Já devidamente “encartados”, escolhemos uma cadeira livre no bar da Pensão Amor. Há de tocar um sino, a anunciar o início do espetáculo. Somos levados “até 19 de setembro de 1962, dia em que Salazar proíbe a prostituição, ordenando o fecho dos bordéis e acabando com o estatuto das matriculadas em Portugal. Mas Alice, conhecida como a Louca, devido ao seu comportamento imprevisível, vê nesta mudança uma oportunidade e decide dar um novo rumo à sua vida”, explica o autor, Roger Mor. Por esta altura já saímos da sala do bar e fomos encaminhados para um piso intermédio, entre o rés-do-chão e o primeiro andar, onde se passará o resto da peça.
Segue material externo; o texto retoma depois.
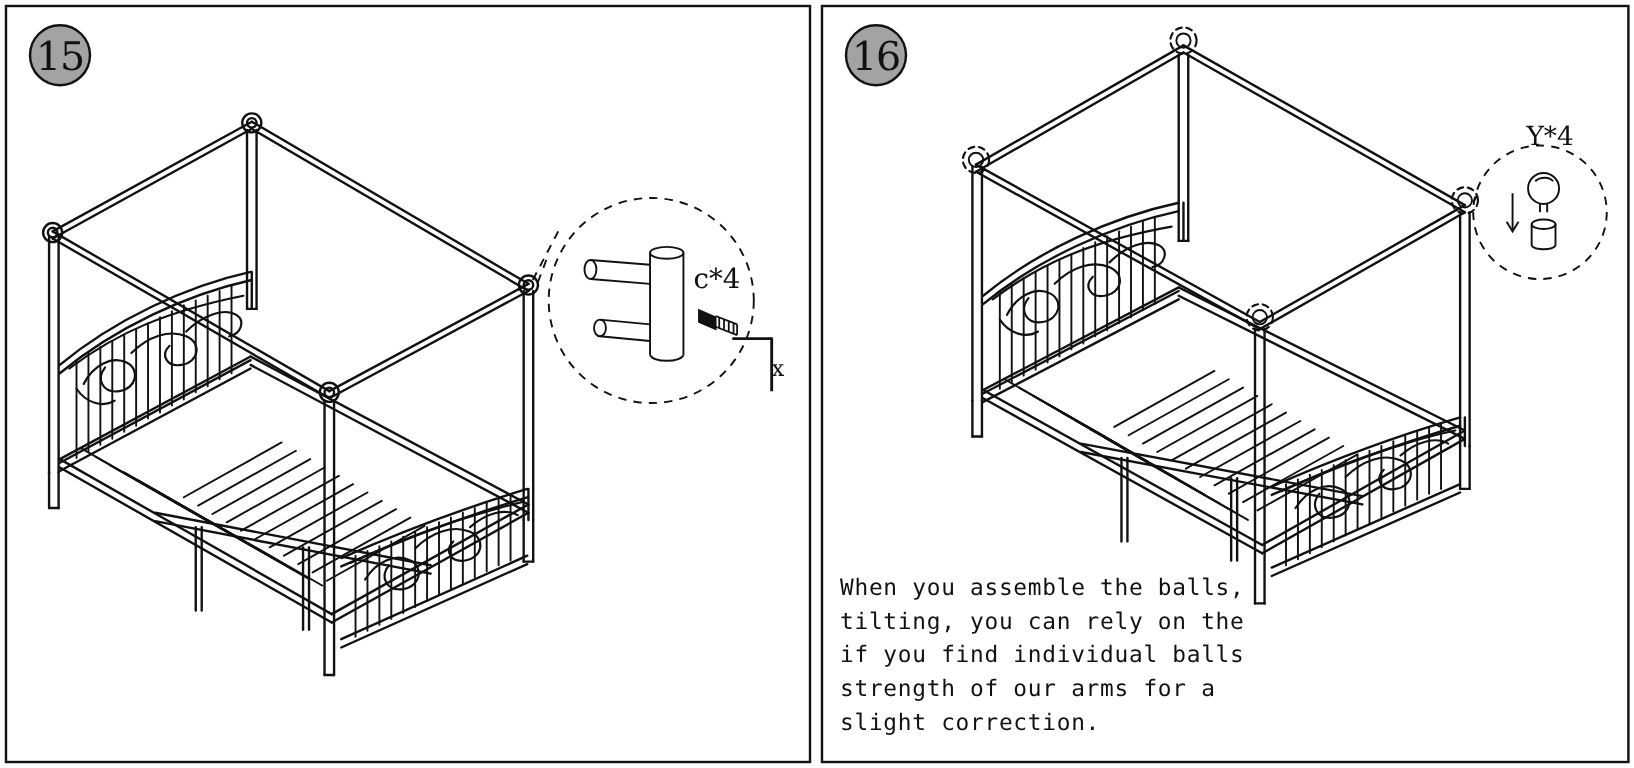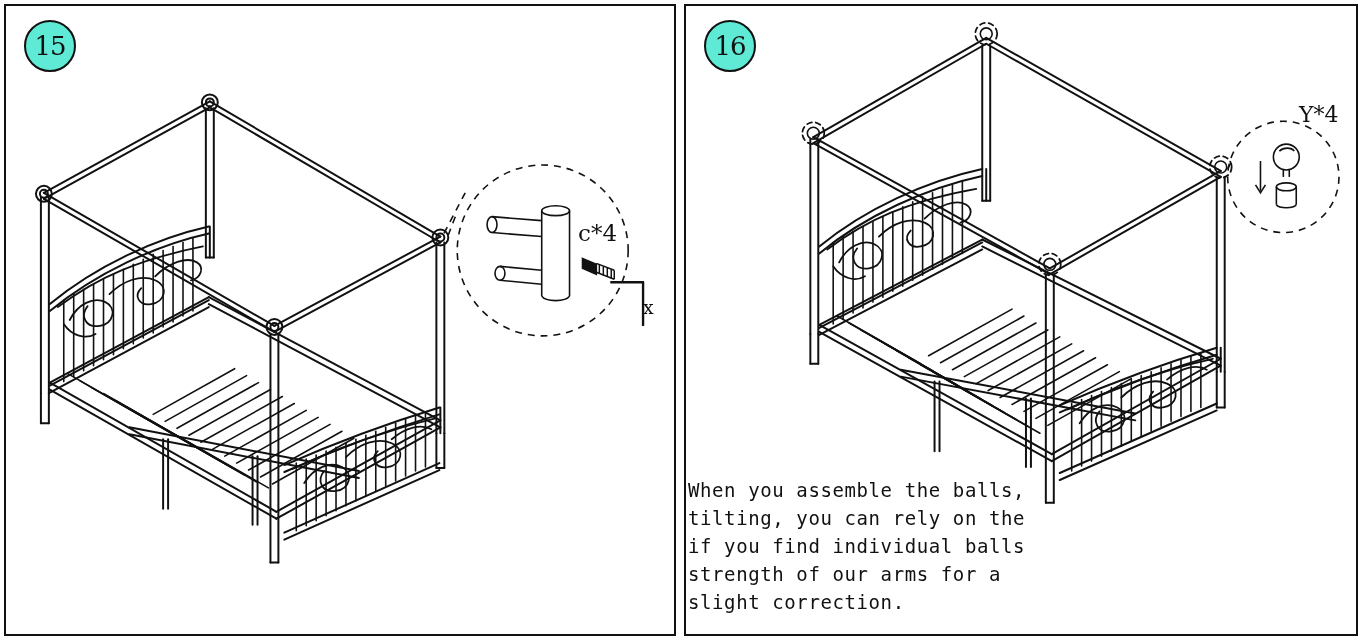--- a/index.html
+++ b/index.html
@@ -40,9 +40,9 @@
     align-items: center;
     justify-content: center;
     font-family: "DejaVu Serif", serif;
-    font-size: 26px;
+    font-size: 33px;
     color: #111;
-    background: #5eead4;
+    background: #a3a3a3;
     letter-spacing: -1px;
   }
   .badge-left  { left: 18px; top: 14px; }

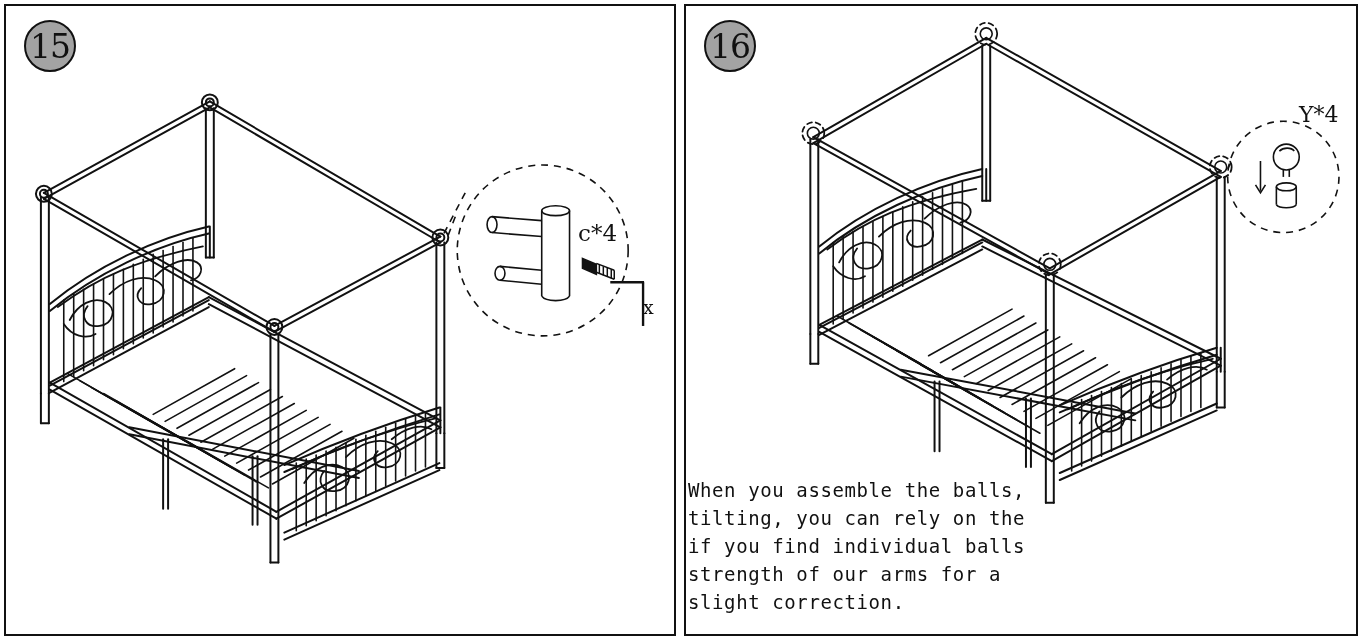--- a/index.html
+++ b/index.html
@@ -65,7 +65,7 @@
   }
   .label-c4 { left: 572px; top: 214px; font-size: 23px; }
   .label-x  { left: 637px; top: 290px; font-size: 19px; }
-  .label-y4 { left: 586px; top: 96px;  font-size: 22px; margin-left: 27px; }
+  .label-y4 { left: 586px; top: 96px;  font-size: 22px; }
 
   .note {
     position: absolute;

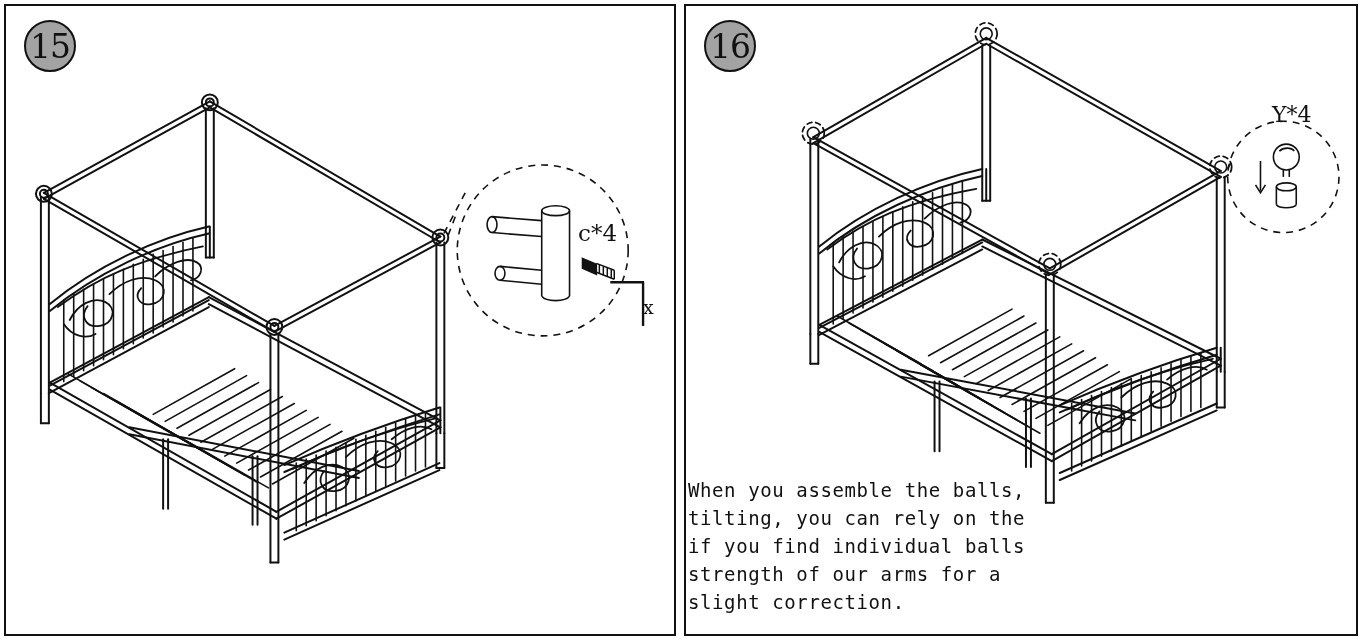--- a/index.html
+++ b/index.html
@@ -69,7 +69,7 @@
 
   .note {
     position: absolute;
-    left: 2px;
+    left: 14px;
     top: 470px;
     width: 420px;
     font-family: "DejaVu Sans Mono", monospace;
Nestas duas assoalhadas, podem ver-se quadros com fotografias de Marilyn Monroe, da Madame e do seu marido Senhor Alfredo, proprietário da Pensão Amor, entre outras personagens. “O nosso querido António, que é um maroto, quer fechar os bordéis”, diz Alice, olhando para a imagem de António Salazar, enquanto lhe faz carícias e se ri. “Nós é que somos as verdadeiras embaixatrizes desta cidade”, continua a meretriz, que chama de botõezinhos a todos os presentes.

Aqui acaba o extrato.